Kupe virus

Virus classification
- (unranked): Virus
- Realm: Riboviria
- Kingdom: Orthornavirae
- Phylum: Negarnaviricota
- Class: Bunyaviricetes
- Order: Hareavirales
- Family: Nairoviridae
- Genus: Orthonairovirus
- Species: Orthonairovirus amblyommae
- Synonyms: Kupe orthonairovirus;

= Kupe virus =

Species of virus

Kupe virus is a species of virus in the genus Orthonairovirus.

==History==
The virus was isolated from pooled ticks (Amblyomma gemma and Rhipicephalus pulchellus) collected from cattle hides in Nairobi, Kenya, in October 1999. The word 'Kupe' is Kiswahili for tick.

==Genome==
The genome is composed a single strand of negative sense RNA in three parts - small (S), medium (M0 and large(L).

The L segment RNA is 12,330 nucleotides (nt) in length and encodes one open reading frame (ORF) of 4,050 amino acids. There is a non coding regions: the 5′ region of 40 nt and the 3′ region of 137 nt. This open reading frame encodes several modules including a RNA-dependent RNA polymerase. It is probably post translationally cleaved into several proteins but this has yet to be shown.
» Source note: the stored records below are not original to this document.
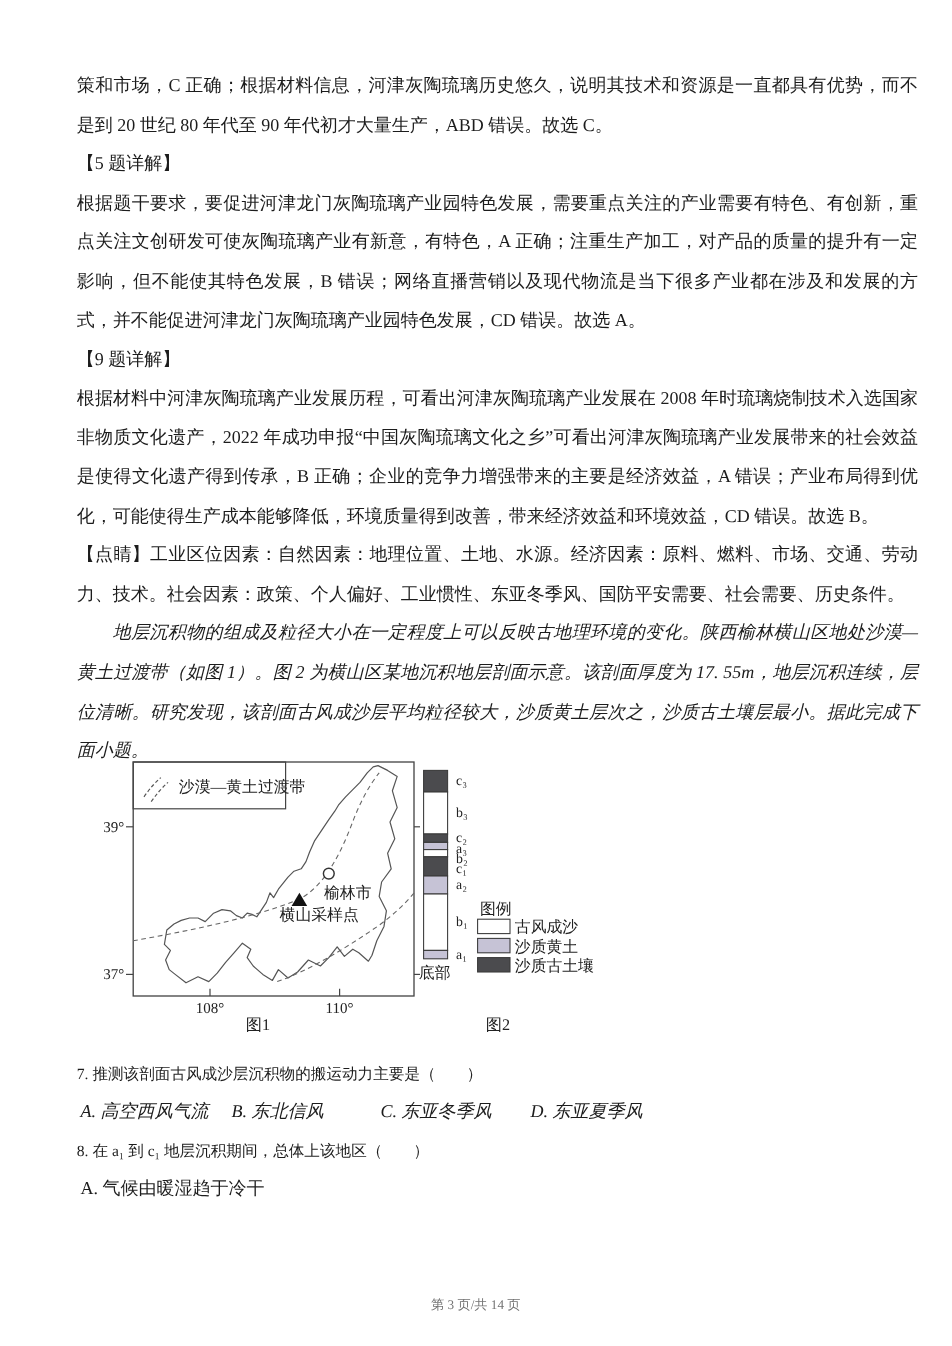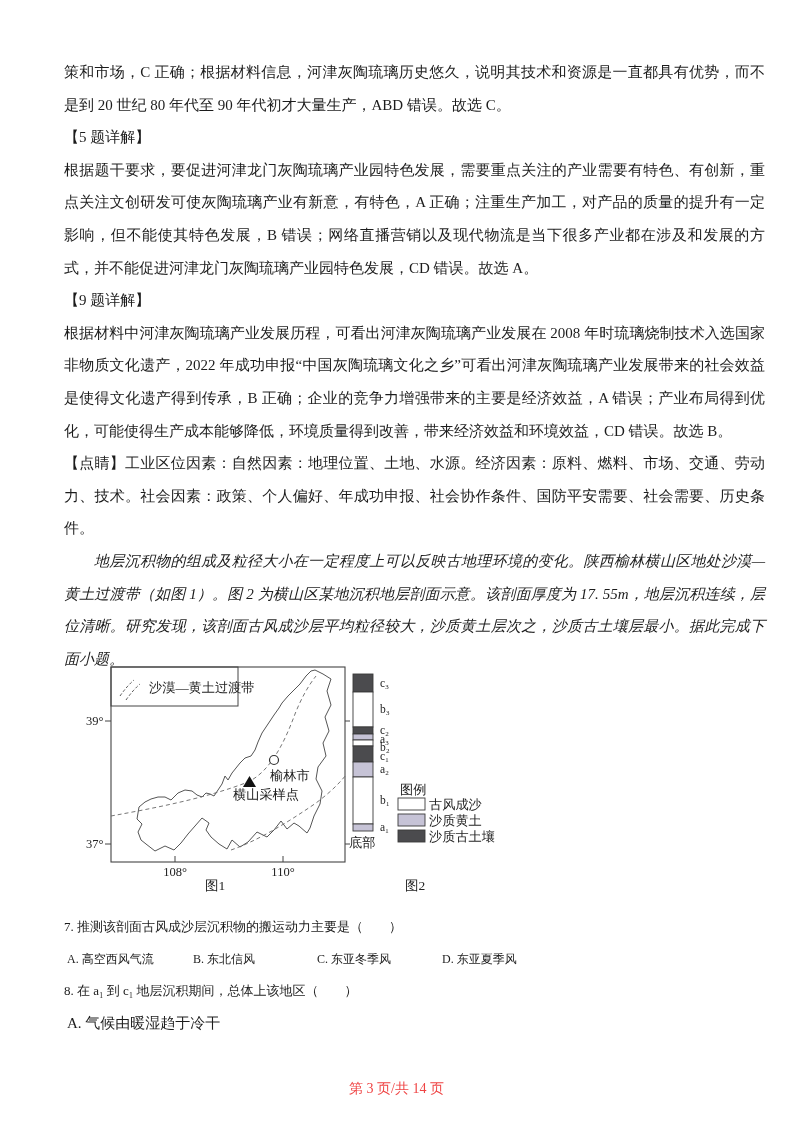"【点睛】工业区位因素：自然因素：地理位置、土地、水源。经济因素：原料、燃料、市场" p { text: 年成功申报、社会协作条件 -> 工业惯性、东亚冬季风 }
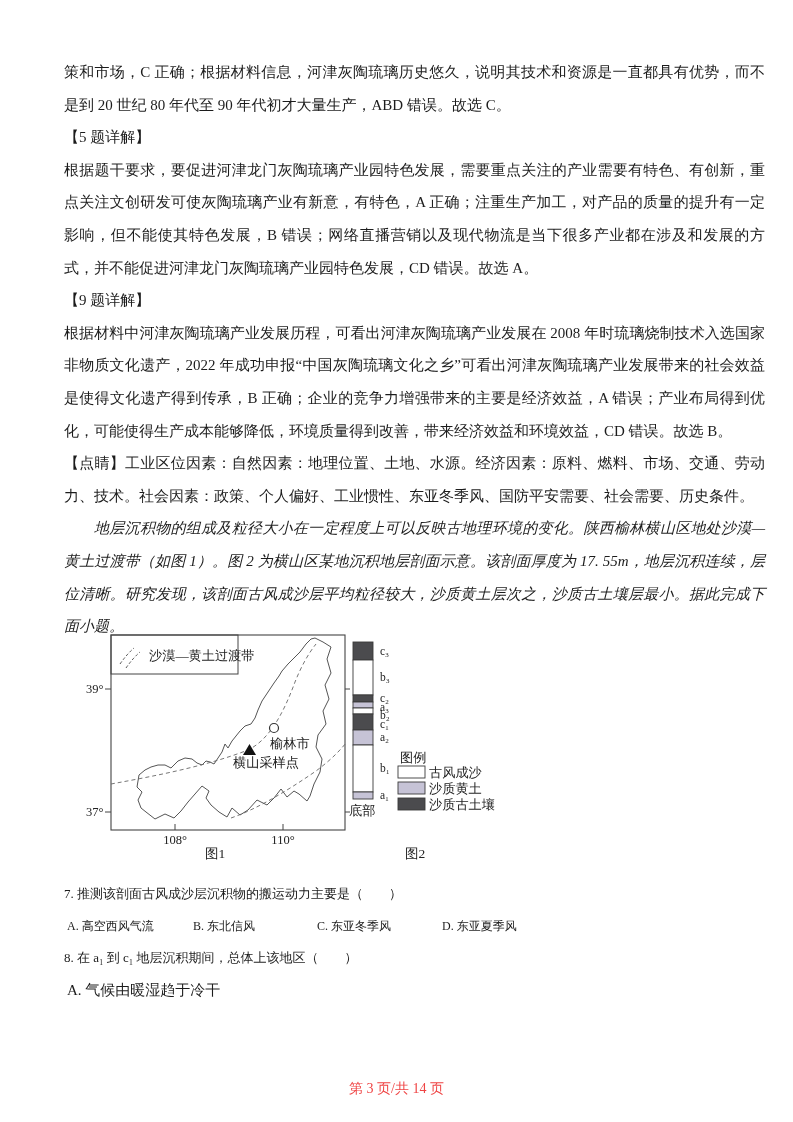"A. 高空西风气流" .opts4 { font-size: 12px -> 15px; font-style: none -> italic }
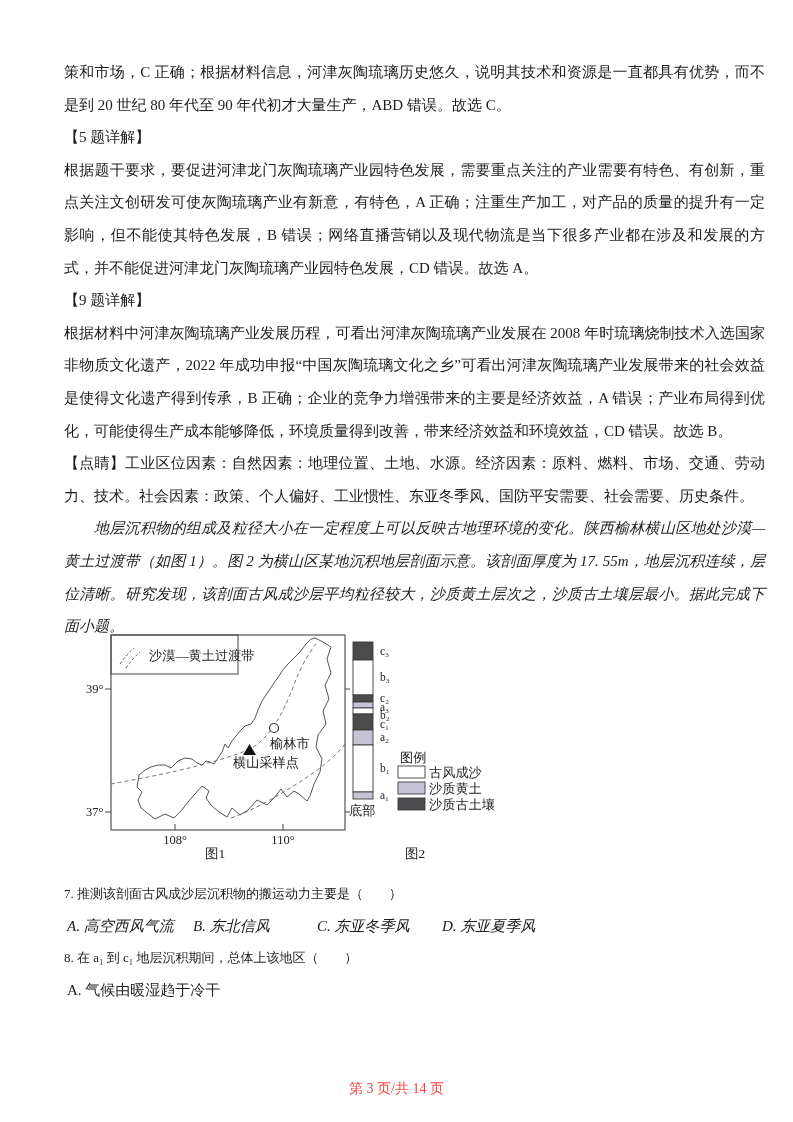"第 3 页/共 14 页" .footer { color: #ef4444 -> #737373; font-size: 14px -> 11px }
The M segment RNA is 4,818 nucleotides in length and contains one open reading frame flanked by 5′ and 3′ non coding regions of 47 and 121 nucleotides respectively. The ORF encodes a protein of 1549 amino acids with 8 potential sites for N-linked glycosylation. It contains a unique potential N-gly site in the Gn and Gc glycoprotein regions at amino acids 612 and 1514 respectively.

The S segment has 1,694 nt and encodes an ORF of 483 amino acids. The 5′ and 3′ noncoding regions are 49 nt and 193 nt in length respectively.